Rückblick auf das erste Untersuchungsjahr
Das erste Jahr im Projekt „Der Goldene Scheckenfalter (Euphydryas aurinia) auf Trockenstandorten in Deutschland“ ist bereits vorbei. Dreh- und Angelpunkt waren in diesem Jahr die ökologischen Studien zur Habitatnutzung des Goldenen Scheckenfalters. Bei unserer ersten Untersuchung zum Vorkommen des Falters im Untersuchungsgebiet, wollten wir herausfinden, ob die Art ihre Habitate konstant nutzt oder es eine Besiedelungsdynamik gibt. Dazu wurde eine intensive Falterkartierung durchgeführt und mit den Ergebnissen einer Biotopkartierung aus dem Jahr 2019 verglichen. So konnten wir nachweisen, dass manche Habitate nur in einem Untersuchungsjahr genutzt wurden, während andere konstant besiedelt oder nicht besiedelt waren.
Weiterhin wurden umfassende Analysen zur Funktionellen Konnektivität durchgeführt, einem Distanzmaß, welches die Raumwiderstände der Umgebung miteinbezieht. Als typische Metapopulationsart stehen die einzelnen Lokalpopulationen von E. aurinia durch den gelegentlichen Austausch von Individuen in Beziehung zueinander und sind somit auf eine gute Vernetzung ihrer Habitate angewiesen.

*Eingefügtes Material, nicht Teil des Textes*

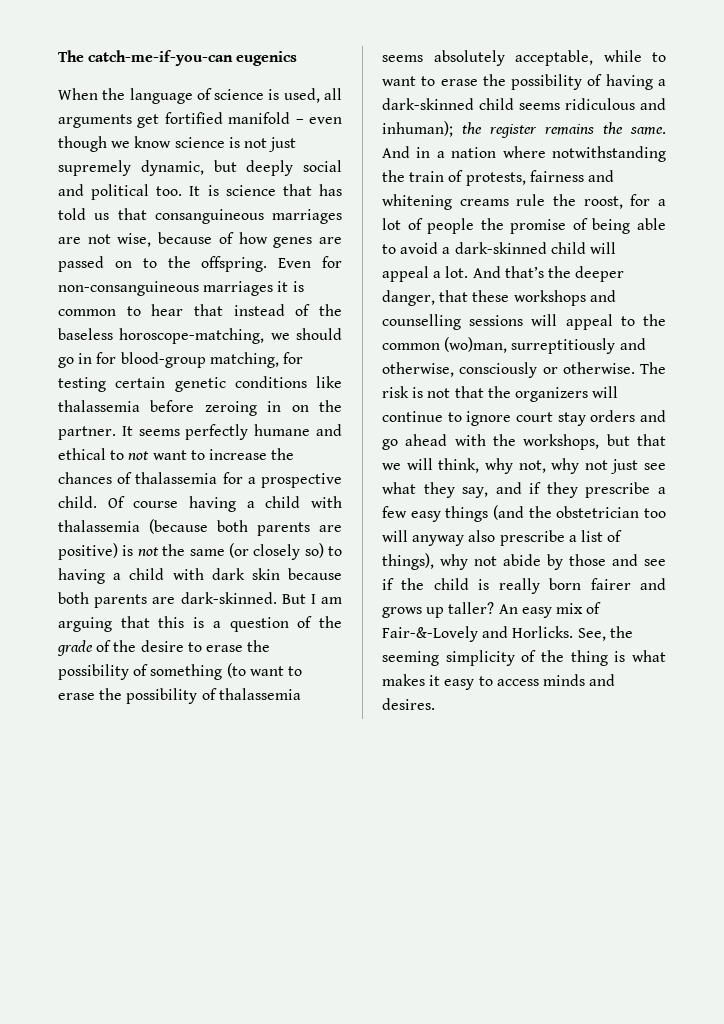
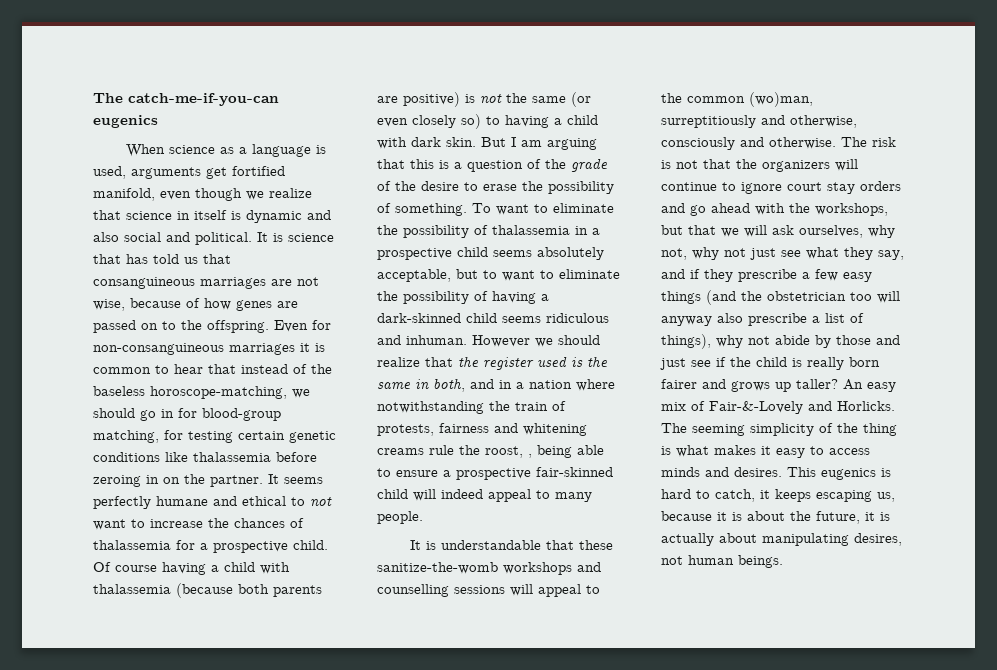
- When the language of science is used, all arguments get fortified manifold – even though we know science is not just supremely dynamic, but deeply social and political too.
+ When science as a language is used, arguments get fortified manifold, even though we realize that science in itself is dynamic and also social and political.
- Of course having a child with thalassemia (because both parents are positive) is not the same (or closely so) to having a child with dark skin because both parents are dark-skinned.
+ Of course having a child with thalassemia (because both parents are positive) is not the same (or even closely so) to having a child with dark skin.
- But I am arguing that this is a question of the grade of the desire to erase the possibility of something (to want to erase the possibility of thalassemia seems absolutely acceptable, while to want to erase the possibility of having a dark-skinned child seems ridiculous and inhuman); the register remains the same. And in a nation where notwithstanding the train of protests, fairness and whitening creams rule the roost, for a lot of people the promise of being able to avoid a dark-skinned child will appeal a lot. And that’s the deeper danger, that these workshops and counselling sessions will appeal to the common (wo)man, surreptitiously and otherwise, consciously or otherwise.
+ But I am arguing that this is a question of the grade of the desire to erase the possibility of something. To want to eliminate the possibility of thalassemia in a prospective child seems absolutely acceptable, but to want to eliminate the possibility of having a dark-skinned child seems ridiculous and inhuman. However we should realize that the register used is the same in both, and in a nation where notwithstanding the train of protests, fairness and whitening creams rule the roost, , being able to ensure a prospective fair-skinned child will indeed appeal to many people.
+ It is understandable that these sanitize-the-womb workshops and counselling sessions will appeal to the common (wo)man, surreptitiously and otherwise, consciously and otherwise.
- The risk is not that the organizers will continue to ignore court stay orders and go ahead with the workshops, but that we will think, why not, why not just see what they say, and if they prescribe a few easy things (and the obstetrician too will anyway also prescribe a list of things), why not abide by those and see if the child is really born fairer and grows up taller?
+ The risk is not that the organizers will continue to ignore court stay orders and go ahead with the workshops, but that we will ask ourselves, why not, why not just see what they say, and if they prescribe a few easy things (and the obstetrician too will anyway also prescribe a list of things), why not abide by those and just see if the child is really born fairer and grows up taller?
- See, the seeming simplicity of the thing is what makes it easy to access minds and desires.
+ The seeming simplicity of the thing is what makes it easy to access minds and desires.
+ This eugenics is hard to catch, it keeps escaping us, because it is about the future, it is actually about manipulating desires, not human beings.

Mittlerweile sind viele geeignete Habitate jedoch isoliert und von Wald umgeben.

Werden die aktuellen Vorkommen einer Art besser durch die historische als durch die aktuelle Landschaftsstruktur erklärt, ist in der Regel von einer Aussterbeschuld (extinction debt) auszugehen. Dieses Phänomen beschreibt ein zu erwartendes zeitverzögertes Aussterben als Reaktion auf eine Verschlechterung der Umweltbedingungen. Die Vorkommen einer Art sind in diesem Fall vor allem auf die Umweltbedingungen in der Vergangenheit zurückzuführen, welche aktuell nicht mehr erfüllt werden und somit den Erhalt der Population nur noch kurzfristig ermöglichen, z. B. weil lokale Teilpopulationen inzwischen zu stark isoliert sind (mehr Informationen zu unseren Untersuchungen gibt es unter „ökologische Studien“ zu finden). Da sowohl der Goldene Scheckenfalter als auch sein Lebensraum, die wertvollen Buckelwiesen, in den letzten Jahrzehnten massiv abgenommen haben, könnte dieses Phänomen auch in unserem Untersuchungsgebiet eine Rolle spielen. Daher wurden im Projektjahr 2023 historische Luftbilder georeferenziert und analysiert, um eine potenzielle Aussterbeschuld des Goldenen Scheckenfalters zu überprüfen.